Kegiatan bertajuk “Deteksi Dini Penyakit Jantung Bawaan, Selamatkan Masa Depan Anak” ini merupakan bagian dari kampanye nasional PERKI yang dilaksanakan serentak di berbagai daerah di Indonesia untuk meningkatkan kesadaran masyarakat terhadap penyakit jantung bawaan atau Congenital Heart Disease (CHD).
Dalam sambutannya, dr. Reny menekankan bahwa penyakit jantung bawaan kerap luput terdeteksi karena minimnya pemeriksaan sejak usia dini. Padahal, skrining sejak awal menjadi kunci penting dalam menentukan keberhasilan penanganan medis.

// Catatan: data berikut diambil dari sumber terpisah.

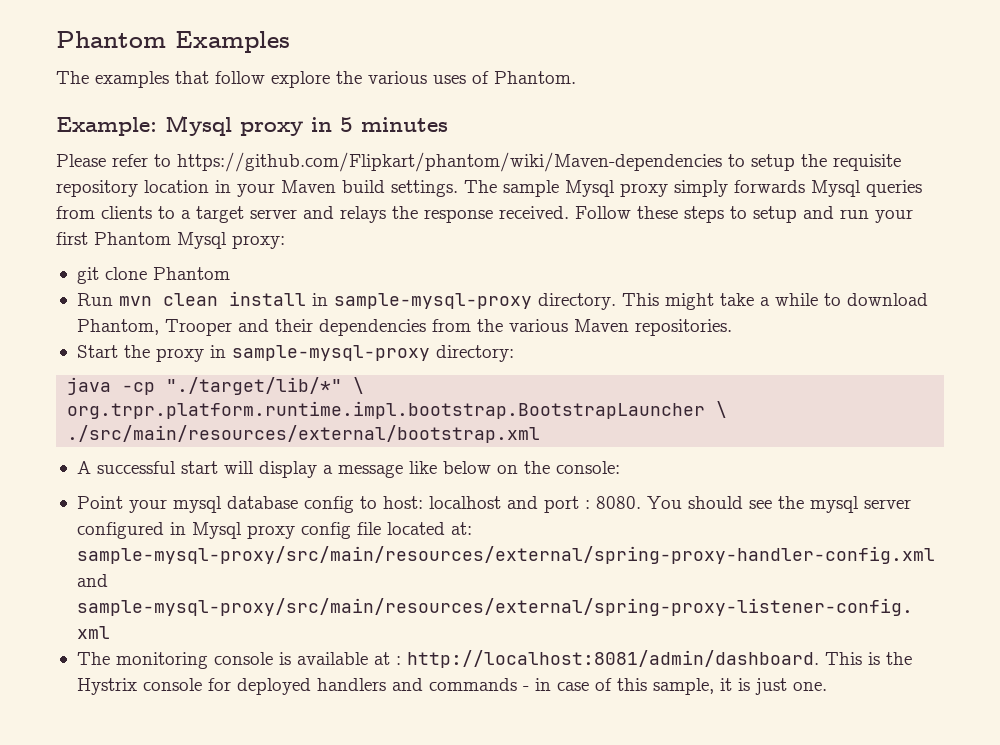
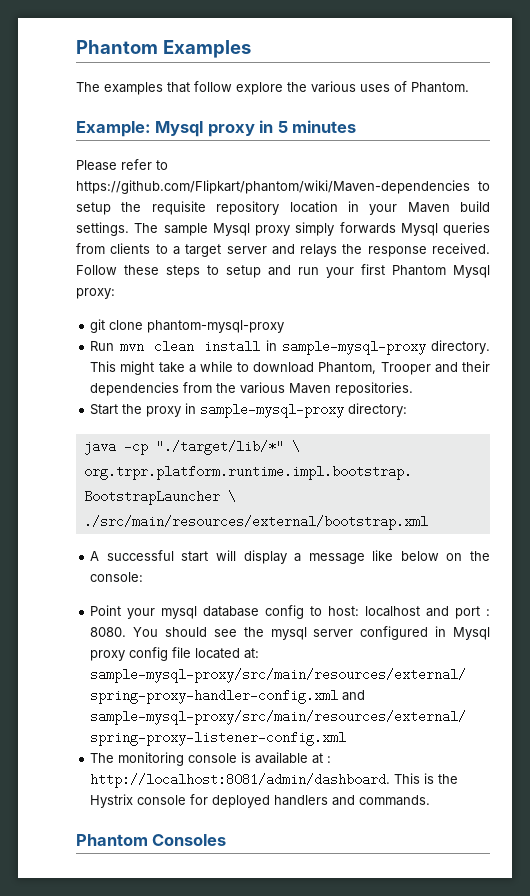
[152,267,230,280] Phantom -> [147,320,285,333] phantom-mysql-proxy
[428,678,827,695] commands - in case of this sample, it is just one. -> [359,795,431,806] [76,834,227,846] commands. // Phantom Consoles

“Deteksi dini sangat menentukan masa depan anak. Dengan skrining, kondisi jantung bawaan dapat diketahui lebih cepat sehingga penanganan bisa dilakukan tepat waktu dan kualitas hidup anak tetap terjaga,” ujar dr. Reny.
Ia menjelaskan, layanan skrining yang diberikan secara gratis ini bertujuan membuka akses pemeriksaan kesehatan jantung bagi anak-anak, sekaligus memberikan rasa aman bagi orang tua dalam memastikan kondisi kesehatan putra-putrinya.
Wakil Gubernur juga mengimbau para orang tua dan siswa agar tidak ragu mengikuti pemeriksaan, mengingat seluruh proses skrining dilakukan oleh tenaga medis profesional dan berpengalaman.
“Tidak perlu takut, karena pemeriksaan ini ditangani langsung oleh dokter-dokter ahli di bidangnya,” tegasnya.
Melalui peringatan CHD Awareness Week, Pemerintah Provinsi Sulawesi Tengah berharap kesadaran masyarakat terhadap penyakit jantung bawaan terus meningkat. dr. Reny pun mendorong agar kegiatan serupa dapat diperluas ke berbagai kabupaten dan kota di Sulawesi Tengah agar semakin banyak anak yang terdeteksi sejak dini.
“Kegiatan ini perlu diperluas agar anak-anak di daerah lain juga mendapatkan kesempatan pemeriksaan yang sama,” katanya.
Suasana kegiatan berlangsung hangat dan penuh keceriaan. Wakil Gubernur turut berinteraksi dengan siswa SDIT Bina Insan Palu, bahkan mengajak mereka bernyanyi bersama untuk menciptakan suasana nyaman sebelum pemeriksaan dilakukan.
Usai membuka kegiatan, dr. Reny meninjau langsung proses skrining di sejumlah ruang kelas yang disulap menjadi ruang pemeriksaan elektrokardiografi (EKG) dan ekokardiografi (echo jantung).
Kegiatan ini dihadiri Ketua PERKI Sulawesi Tengah, jajaran manajemen SDIT Bina Insan Palu, perwakilan RS Anutapura Palu, serta mahasiswa Tim Bantuan Medis Arteri Fakultas Kedokteran Universitas Alkhairaat (Unisa) yang turut mendukung pelaksanaan skrining.